QR Decomposition

QR Decomposition Existence Theorem

We want to transform a matrix into upper triangular form, but not through elementary row operations, rather through orthogonal transformations that have better conditioning. Imagine rotating and reflecting geometric space to simplify the matrix, without changing its fundamental properties.
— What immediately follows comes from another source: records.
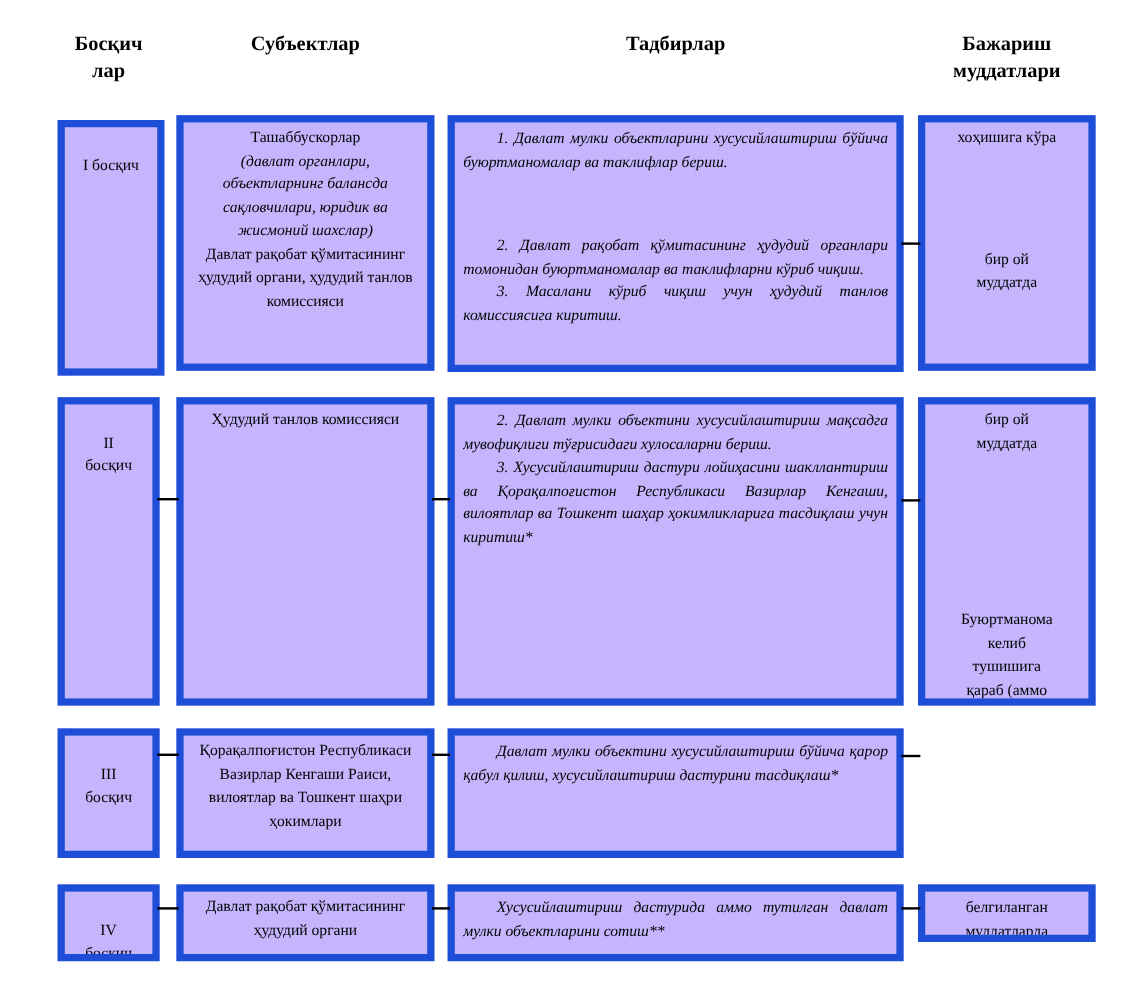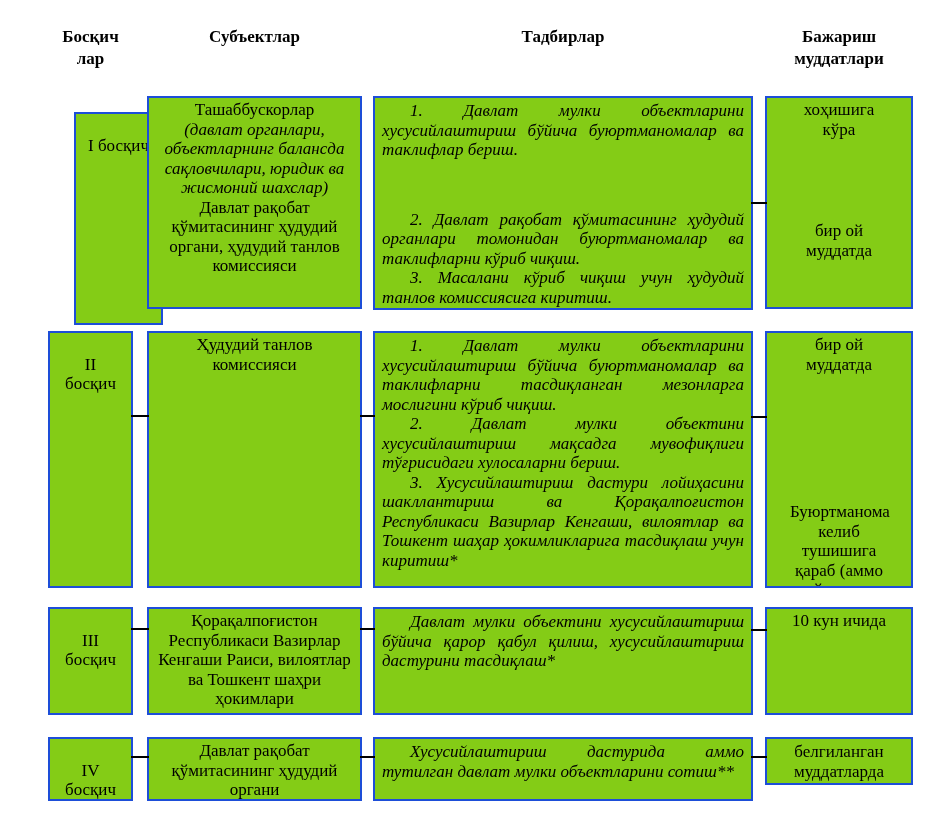--- a/index.html
+++ b/index.html
@@ -6,22 +6,22 @@
   #canvas {
     position:relative; width:944px; height:840px; background:#ffffff;
     font-family:"Liberation Serif","DejaVu Serif",serif;
     color:#000000;
   }
   .hdr {
     position:absolute; font-weight:bold; font-size:17px; line-height:22px;
     text-align:center; white-space:pre-line;
   }
   .box {
-    position:absolute; box-sizing:border-box; border:2px solid #1d4ed8;
-    background:#84cc16; font-size:17px; line-height:19.5px; overflow:hidden;
+    position:absolute; box-sizing:border-box; border:6px solid #1d4ed8;
+    background:#c4b5fd; font-size:13px; line-height:19.5px; overflow:hidden;
   }
   .center { text-align:center; }
   .pre { white-space:pre-line; }
   .stage-cell { padding-top:2px; }
   .subject-cell { padding:2px 6px; }
   .actions-cell { padding:3px 0;font-style:italic; }
   .actions-cell p { margin:0; padding:0 7px; text-align:justify; text-indent:28px; }
   .deadline-cell { padding:2px 23px; }
   .italic { font-style:italic; }
   .connector { position:absolute; height:2px; background:#000; }
@@ -34,21 +34,21 @@
 
 <div id="canvas">
 
   <div class="hdr" style="left:48px; top:26px; width:85px;">Босқич
 лар</div>
   <div class="hdr" style="left:147px; top:26px; width:215px;">Субъектлар</div>
   <div class="hdr" style="left:373px; top:26px; width:380px;">Тадбирлар</div>
   <div class="hdr" style="left:765px; top:26px; width:148px;">Бажариш
 муддатлари</div>
 
-  <div class="box stage-cell center pre" style="left:48px; top:112px; width:89px; height:213px;margin-left:26px;">
+  <div class="box stage-cell center pre" style="left:48px; top:100px; width:89px; height:213px;">
     <span>I босқич</span>
   </div>
 
   <div class="box subject-cell center" style="left:147px; top:96px; width:215px; height:213px;">
     <div>Ташаббускорлар</div>
     <div class="italic">(давлат органлари, объектларнинг балансда сақловчилари, юридик ва жисмоний шахслар)</div>
     <div>Давлат рақобат қўмитасининг ҳудудий органи, ҳудудий танлов комиссияси</div>
   </div>
 
   <div class="box actions-cell" style="left:373px; top:96px; width:380px; height:214px;">
@@ -67,21 +67,20 @@
   <div class="box stage-cell center pre" style="left:48px; top:331px; width:85px; height:257px;">
     <span>II
 босқич</span>
   </div>
 
   <div class="box subject-cell center" style="left:147px; top:331px; width:215px; height:257px;">
     <div>Ҳудудий танлов комиссияси</div>
   </div>
 
   <div class="box actions-cell" style="left:373px; top:331px; width:380px; height:257px;">
-    <p>1. Давлат мулки объектларини хусусийлаштириш бўйича буюртманомалар ва таклифларни тасдиқланган мезонларга мослигини кўриб чиқиш.</p>
     <p>2. Давлат мулки объектини хусусийлаштириш мақсадга мувофиқлиги тўғрисидаги хулосаларни бериш.</p>
     <p>3. Хусусийлаштириш дастури лойиҳасини шакллантириш ва Қорақалпоғистон Республикаси Вазирлар Кенгаши, вилоятлар ва Тошкент шаҳар ҳокимликларига тасдиқлаш учун киритиш*</p>
   </div>
 
   <div class="box deadline-cell center" style="left:765px; top:331px; width:148px; height:257px;">
     <div>бир ой муддатда</div>
     <div style="margin-top:128px;">Буюртманома келиб тушишига қараб (аммо йилига камида бир марта)</div>
   </div>
 
   <div class="connector gap1" style="top:415px;"></div>
@@ -94,23 +93,20 @@
   </div>
 
   <div class="box subject-cell center" style="left:147px; top:607px; width:215px; height:108px;">
     <div>Қорақалпоғистон Республикаси Вазирлар Кенгаши Раиси, вилоятлар ва Тошкент шаҳри ҳокимлари</div>
   </div>
 
   <div class="box actions-cell" style="left:373px; top:607px; width:380px; height:108px;">
     <p>Давлат мулки объектини хусусийлаштириш бўйича қарор қабул қилиш, хусусийлаштириш дастурини тасдиқлаш*</p>
   </div>
 
-  <div class="box deadline-cell center" style="left:765px; top:607px; width:148px; height:108px;">
-    <div>10 кун ичида</div>
-  </div>
 
   <div class="connector gap1" style="top:628px;"></div>
   <div class="connector gap2" style="top:628px;"></div>
   <div class="connector gap3" style="top:629px;"></div>
 
   <div class="box stage-cell center pre" style="left:48px; top:737px; width:85px; height:64px;">
     <span>IV
 босқич</span>
   </div>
Let $A \in \mathbb{R}^{m \times n}$ be a rectangular matrix with $m \geq n$ and $\text{Rank}A = n$ . Then there exists an orthogonal matrix $Q \in \mathbb{R}^{m \times m}$ with $Q^T Q = I$ and an upper triangular matrix $R \in \mathbb{R}^{m \times n}$ with diagonal elements $r_{ii} > 0$ for $i = 1, \ldots, n$ , such that:

A = Q \cdot R

This representation is called the QR decomposition of $A$ .

Proof using Gram-Schmidt

The columns $a_j$ for $j = 1, \ldots, n$ of matrix $A$ can be orthonormalized using the Gram-Schmidt process:

\tilde{q}_j := a_j - \sum_{k=1}^{j-1} \langle a_j, q_k \rangle \cdot q_k

q_j := \frac{\tilde{q}_j}{\|\tilde{q}_j\|_2}

We obtain orthonormal vectors $q_j$ for $j = 1, \ldots, n$ as columns of the orthogonal matrix $Q_1 \in \mathbb{R}^{m \times n}$ . Conversely:

a_j = \sum_{k=1}^{j-1} \langle a_j, q_k \rangle \cdot q_k + \tilde{q}_j

= \sum_{k=1}^{j-1} \langle a_j, q_k \rangle \cdot q_k + \|\tilde{q}_j\|_2 \cdot q_j

= \sum_{k=1}^{j-1} q_k \cdot r_{kj} + q_j \cdot r_{jj}

Thus $A = Q_1 R_1$ with upper triangular matrix $R_1 \in \mathbb{R}^{n \times n}$ whose diagonal elements are $r_{ii} = \|\tilde{q}_i\|_2 > 0$ .

If $Q_1$ is completed with $m - n$ additional columns to become orthogonal matrix $Q = (Q_1 \quad Q_2) \in \mathbb{R}^{m \times m}$ and $R_1$ becomes $R = \begin{pmatrix} R_1 \\ 0 \end{pmatrix} \in \mathbb{R}^{m \times n}$ , then $A = Q_1 R_1 = QR$ .

Full and Economical QR Decomposition

When we have a matrix $A \in \mathbb{R}^{m \times n}$ with $m \geq n$ , there are two ways to represent the QR decomposition. The difference lies in the size of the matrices used.

Full QR Decomposition

Full QR decomposition uses full-sized matrices:

A = Q \cdot R

with $Q \in \mathbb{R}^{m \times m}$ being a full-sized orthogonal matrix and $R \in \mathbb{R}^{m \times n}$ being an upper triangular matrix.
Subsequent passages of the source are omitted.